I tried again by volume, and this time got a thick liquid. It still didn’t really slosh in the bottle when shaking it, but after a single sous vide cooking and a night in the refrigerator, it’s looking decent.
The instructions say to cook it a second time the next day for it to be ”done”. Can this second cooking be postponed until the glue actually gets used, or does it always need to be done on the next day as a part of the process to make the glue viable, even if it goes right back in the refrigerator for long term storage?
By volume. And you need to cook to a second time before using it. (I don’t understand why – but I do know you have to!) I don’t know about postponing it…I’ve never postponed the second cooking for more than a weekend. But my guess it that it would be OK to leave it for awhile.
Ahah! The volume thing was also in the comments of the recipe post, which I neglected to check. And thanks for the process confirmation! Time to fire up the sous vide again…
Also, hide glue is pretty forgiving. You can add water later if the glue is too thick. If it’s too thin, you can reduce it like a sauce in an open vessel as long as you don’t overheat it. Don’t fret too much over the actual recipe. In my experience, recipes don’t transfer exactly between different types of glue granules. They are more like guidelines. The recipes, not the granules 😉
Good morning. I drilled 1” dog holes in my bench to use the crucible holdfasts but would also like to use a couple Veritas hold down clamps which are 3/4” Do you know of a way to get 3/4” holdfasts or other hardware to work in 1” holes?
You could make a “sleeve.” Cut a 1″ dowel, and drill a 3/4″ hole in the center.
I would try Lewis’ suggestion. Or drill a 3/4″ hole where it’s needed (I have both sizes of holes in two benches. It stops looking weird after a few days.)
Hello…
When building a workbench, generally, is it better (stability-wise) to add weight to the legs/stretchers or the bench-top i.e thicker legs vs thinner bench-top or vice-versa?
And are they any knockdown joinery examples for securing a bench-top to the base? my workbench has to be knockdown so I was thinking of using a variation of a tusked tenon joint of sorts to pull the bench-top on to the (short) top stretchers of the table legs…
Thanks!
Lino
I like a thick top so it doesn’t flex. I’m happiest with 4″-6″ (cue the jokes), but you then need thick legs to hold it up. I have not seen a knockdown bench with a top that thick, though. And every solution I have seen has been sub-optimal (because it allows movement, at least over time). Your tusk tenon idea might work though, but I suspect you’ll have to knock the tenons tight every so often (which is easy to do, of course). But Chris has seen and built many more benches than have I, so perhaps he’ll weigh in tonight.
Thank you!
This is a quick sketch of what i was thinking, roughly to scale with a 3″ top.

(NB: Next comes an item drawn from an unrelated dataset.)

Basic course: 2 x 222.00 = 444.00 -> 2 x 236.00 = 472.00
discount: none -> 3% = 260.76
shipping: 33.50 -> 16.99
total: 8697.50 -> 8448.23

https://imgur.com/a/85dsF8j
My first bench was (and still is) a variation on Will Myers version of the Moravian workbench. I sometimes need to give the tusk tenons a whack. The bigger issue was that the opposite end of the top (which sits on pegs) kept kept levering up when I was planing heavy stock. In the end, I drove some screws in from the bottom to keep it in place.

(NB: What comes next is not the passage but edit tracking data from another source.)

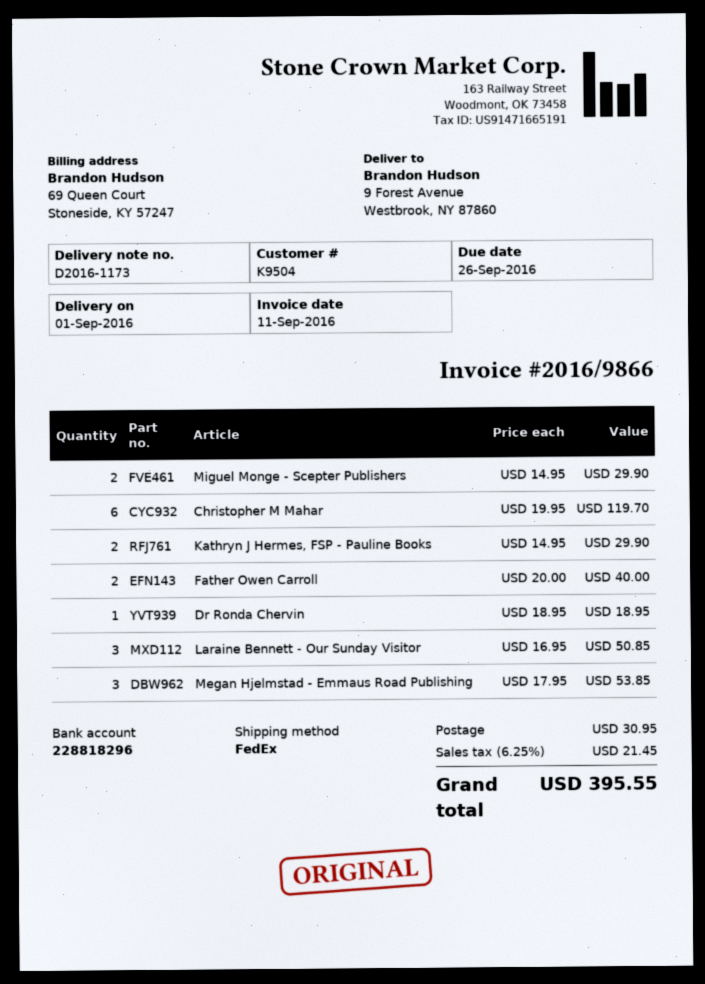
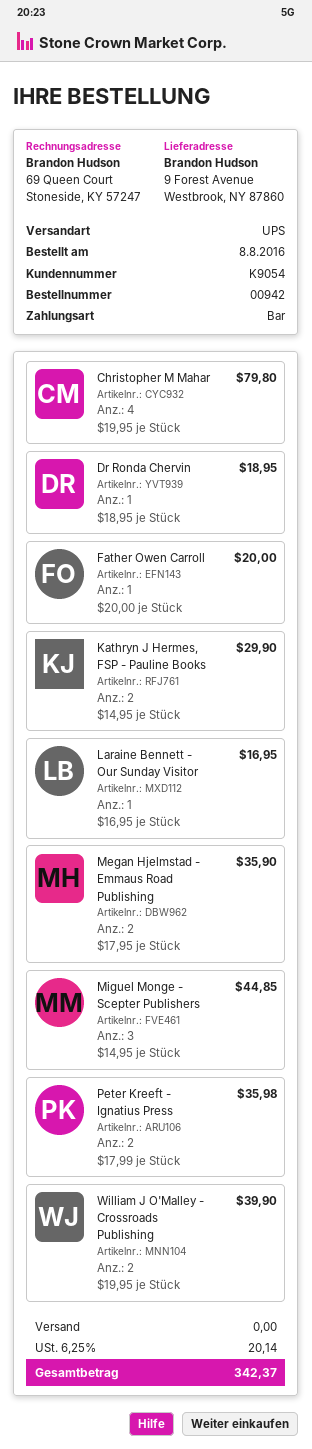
customer number: K9504 -> K9054
shipping method: FedEx -> UPS
Miguel Monge - Scepter Publishers: 2 x 14.95 = 29.90 -> 3 x 14.95 = 44.85
Christopher M Mahar: 6 x 19.95 = 119.70 -> 4 x 19.95 = 79.80
Father Owen Carroll: 2 x 20.00 = 40.00 -> 1 x 20.00 = 20.00
Laraine Bennett - Our Sunday Visitor: 3 x 16.95 = 50.85 -> 1 x 16.95 = 16.95
Megan Hjelmstad - Emmaus Road Publishing: 3 x 17.95 = 53.85 -> 2 x 17.95 = 35.90
Peter Kreeft - Ignatius Press: none -> 2 x 17.99 = 35.98
William J O'Malley - Crossroads Publishing: none -> 2 x 19.95 = 39.90
shipping: 30.95 -> 0.00
tax: 6.25% = 21.45 -> 6.25% = 20.14
total: 395.55 -> 342.37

There’s Chris’s knockdown Nicholson bench, which uses threaded hardware and clever chunky bracing.
Oh sure – I was just thinking thick tops.
Just throwing this out there. Truper, a Mexican brand, sells new spade bits with the spur cutters like the spades of old. They are not Wood Owl or Irwin quality, but they cut, and are sharpenable. Are they obtanium in the USA? ¿Quien sabe?
No clue; haven’t Googled those. not heard Chris mentioned them. Perhaps a reader knows?
Might I ask when Matt Cianci’s book on saw sharpening will be coming out? This month? I remember it was supposed to be Feburary, but I understand publishing delays (I’ve been through them myself). Thanks, Megan!
I am done with the initial editing and design, and am awaiting a few image things to be wrapped up. Then, Chris will have a look, and I’ll tidy up any problems he spots. Then it’s back to the author and a copy editor, then final cleanup. So, with that in mind, my best guess is late May. But don’t hold me to that!
Clamping Question
I would like to glue up laminate some walnut (about 5 ” x 2″ x 36″) with final dimensions of 24×36; my F-clamps are not long enough so was thinking of using/making some sort of wedge clamp assembly, just not sure if the force is enough to get a good glue up…
(and anyone who has done this, your experience, results would be appreciated)
Lino
It worked for Roubo, so I say go for it. https://blog.lostartpress.com/2022/05/03/roubo-on-panel-glue-up-glue-clamps/
Megan,
Picked up a chest that someone has partially stripped the stain off. We would like to paint it with linseed oil paint. What is your latest recommendation on how to use linseed oil paint on a project like this.
Thanks, Joe
Erm…I don’t really have any experience using linseed oil paint over a stain. My understanding is that it performs best on raw wood, because the oil soaks in. So based on that singular bit of knowledge, I’d strip it first. Or, I’d spray or brush a coat of shellac as a sealer, then use faux milk paint over it.
According to both Allbäck and Ottosson, linseed oil paint will adhere to almost any surface, including previously finished wood. I have painted with linseed oil paint on top of modern acrylics, with excellent results, even for something (my Stevenson screen, to be exact) that sits outdoors in all weathers. So I’d say, maybe try it on a small patch first to be sure, but otherwise, go for it!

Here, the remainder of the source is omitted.